### [Work instructions]
Pictures must be dropped from the copy of the entries below; all else is returned exactly.
---------- Provided material
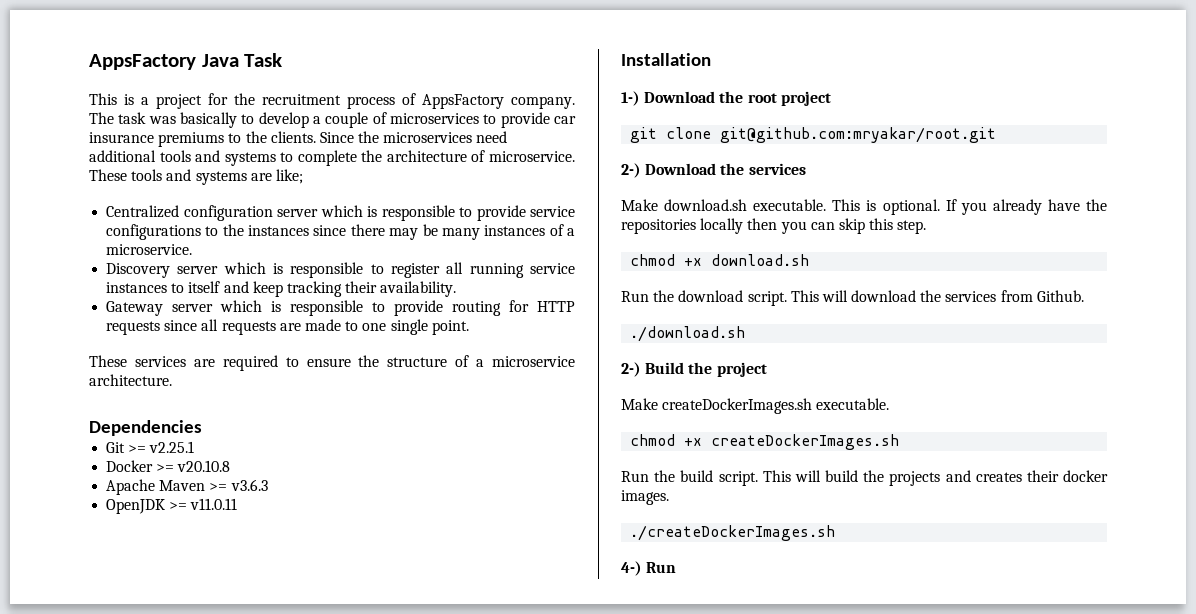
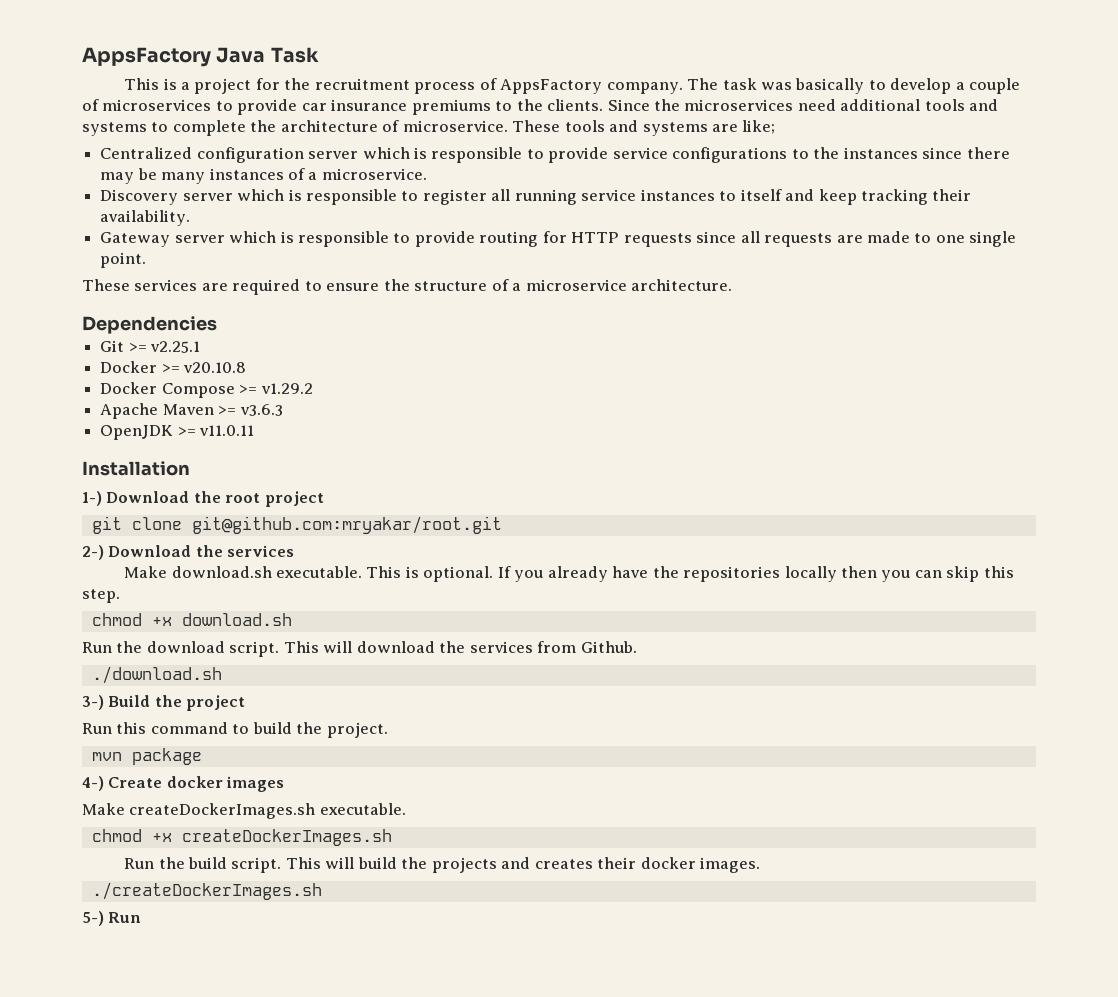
(231, 466) none -> [100,382,313,398] // Docker Compose >= v1.29.2
[621,362,641,377] 2-) -> [82,695,104,710] 3-)
(767, 369) none -> [82,722,388,738] [91,748,202,765] [82,776,285,792] // Run this command to build the project. // mvn package // 4-) Create docker images
[621,561,642,576] 4-) -> [82,911,104,926] 5-)

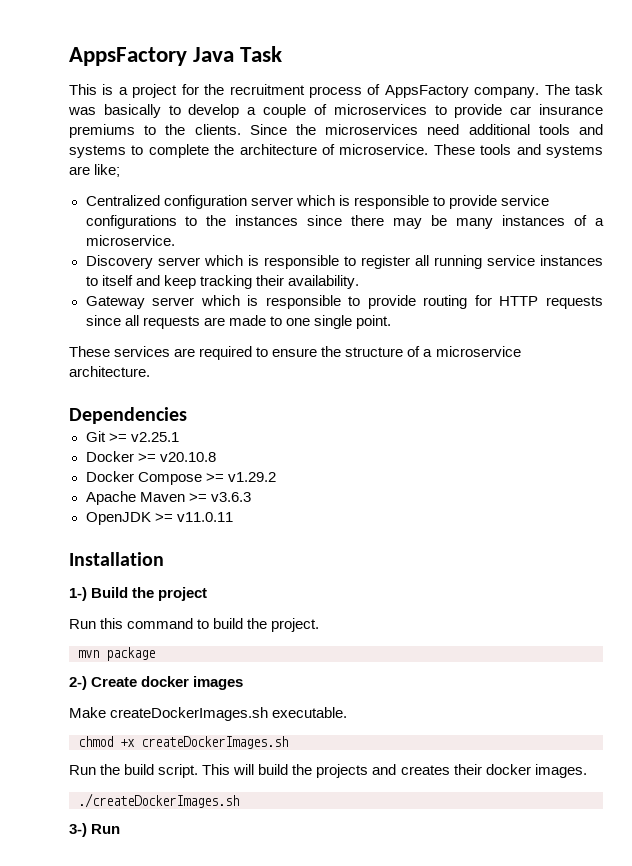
[106,491,324,507] [91,516,502,534] [82,545,295,560] [124,566,1014,582] [82,589,120,603] [91,613,292,626] [82,641,637,657] [91,666,222,684] [82,695,104,710] Download the root project // git clone git@github.com:mryakar/root.git // 2-) Download the services // Make download.sh executable. This is optional. If you already have the repositories locally then you can skip this step. // chmod +x download.sh // Run the download script. This will download the services from Github. // ./download.sh // 3-) -> (87, 594) none
[82,776,104,791] 4-) -> [69,676,87,690] 2-)
[82,911,104,926] 5-) -> [69,823,87,837] 3-)

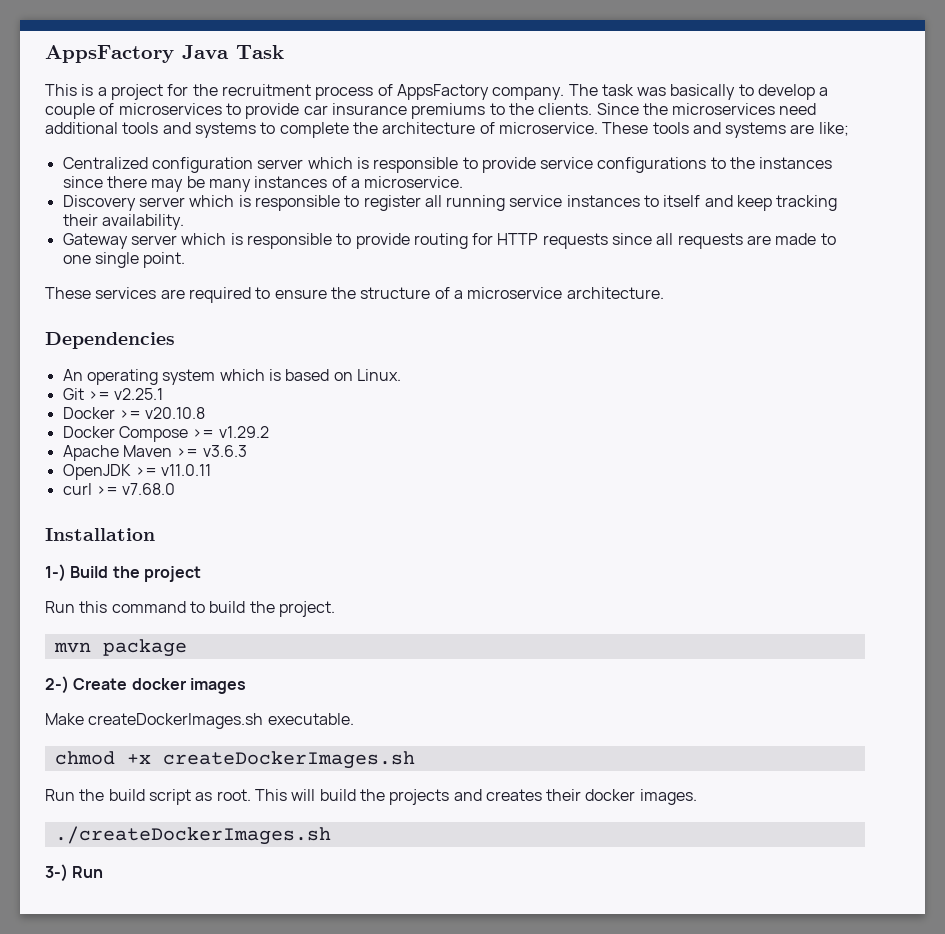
(187, 415) none -> [62,369,401,385] // An operating system which is based on Linux.
(233, 517) none -> [62,483,176,495] // curl >= v7.68.0
[158,764,199,778] script. -> [148,789,251,805] script as root.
--------------------
### [Output of the exercise]
(231, 466) none -> [100,382,313,398] // Docker Compose >= v1.29.2
[621,362,641,377] 2-) -> [82,695,104,710] 3-)
(767, 369) none -> [82,722,388,738] [91,748,202,765] [82,776,285,792] // Run this command to build the project. // mvn package // 4-) Create docker images
[621,561,642,576] 4-) -> [82,911,104,926] 5-)

[106,491,324,507] [91,516,502,534] [82,545,295,560] [124,566,1014,582] [82,589,120,603] [91,613,292,626] [82,641,637,657] [91,666,222,684] [82,695,104,710] Download the root project // git clone git@github.com:mryakar/root.git // 2-) Download the services // Make download.sh executable. This is optional. If you already have the repositories locally then you can skip this step. // chmod +x download.sh // Run the download script. This will download the services from Github. // ./download.sh // 3-) -> (87, 594) none
[82,776,104,791] 4-) -> [69,676,87,690] 2-)
[82,911,104,926] 5-) -> [69,823,87,837] 3-)

(187, 415) none -> [62,369,401,385] // An operating system which is based on Linux.
(233, 517) none -> [62,483,176,495] // curl >= v7.68.0
[158,764,199,778] script. -> [148,789,251,805] script as root.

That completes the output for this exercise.